*** Records shown ***

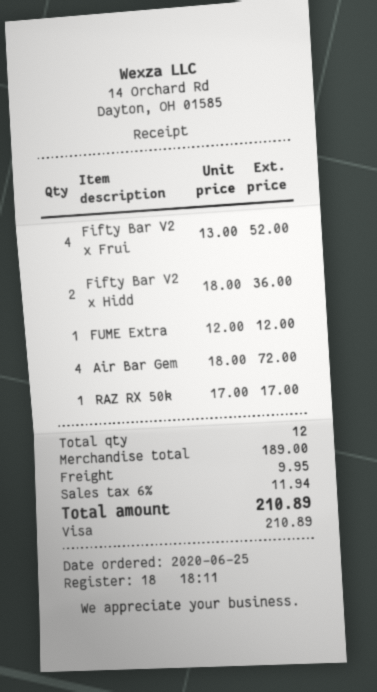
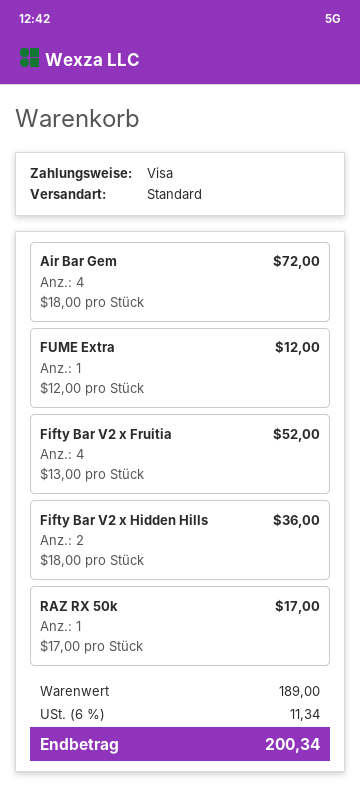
shipping: 9.95 -> none
tax: 6% = 11.94 -> 6% = 11.34
total: 210.89 -> 200.34

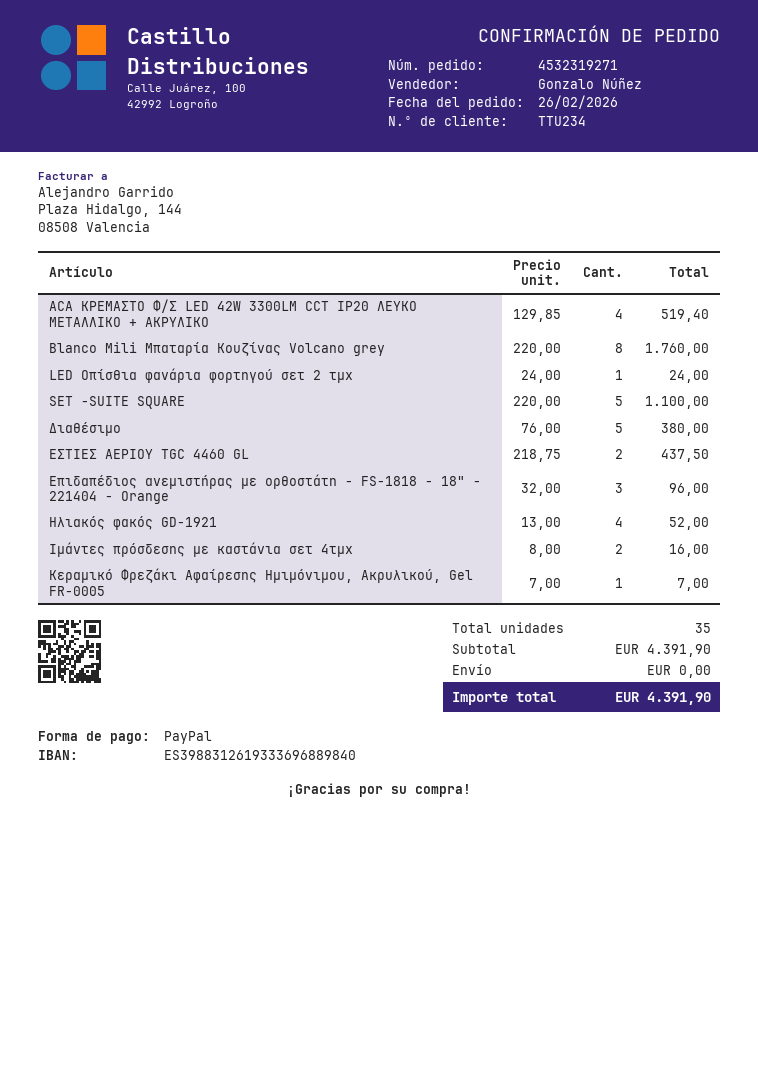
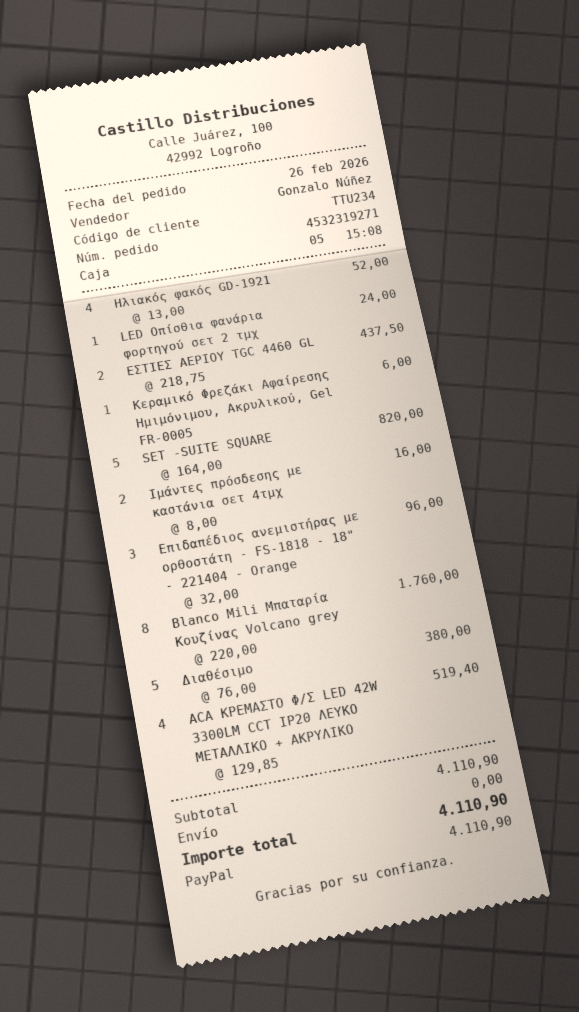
SET -SUITE SQUARE: 5 x 220.00 = 1100.00 -> 5 x 164.00 = 820.00
Κεραμικό Φρεζάκι Αφαίρεσης Ημιμόνιμου, Ακρυλικού, Gel FR-0005: 1 x 7.00 = 7.00 -> 1 x 6.00 = 6.00
subtotal: 4391.90 -> 4110.90
total: 4391.90 -> 4110.90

*** End of Records shown ***

## Work to complete
Repeat everything in the records above exactly, except the pictures.

## Response for this exercise
shipping: 9.95 -> none
tax: 6% = 11.94 -> 6% = 11.34
total: 210.89 -> 200.34

SET -SUITE SQUARE: 5 x 220.00 = 1100.00 -> 5 x 164.00 = 820.00
Κεραμικό Φρεζάκι Αφαίρεσης Ημιμόνιμου, Ακρυλικού, Gel FR-0005: 1 x 7.00 = 7.00 -> 1 x 6.00 = 6.00
subtotal: 4391.90 -> 4110.90
total: 4391.90 -> 4110.90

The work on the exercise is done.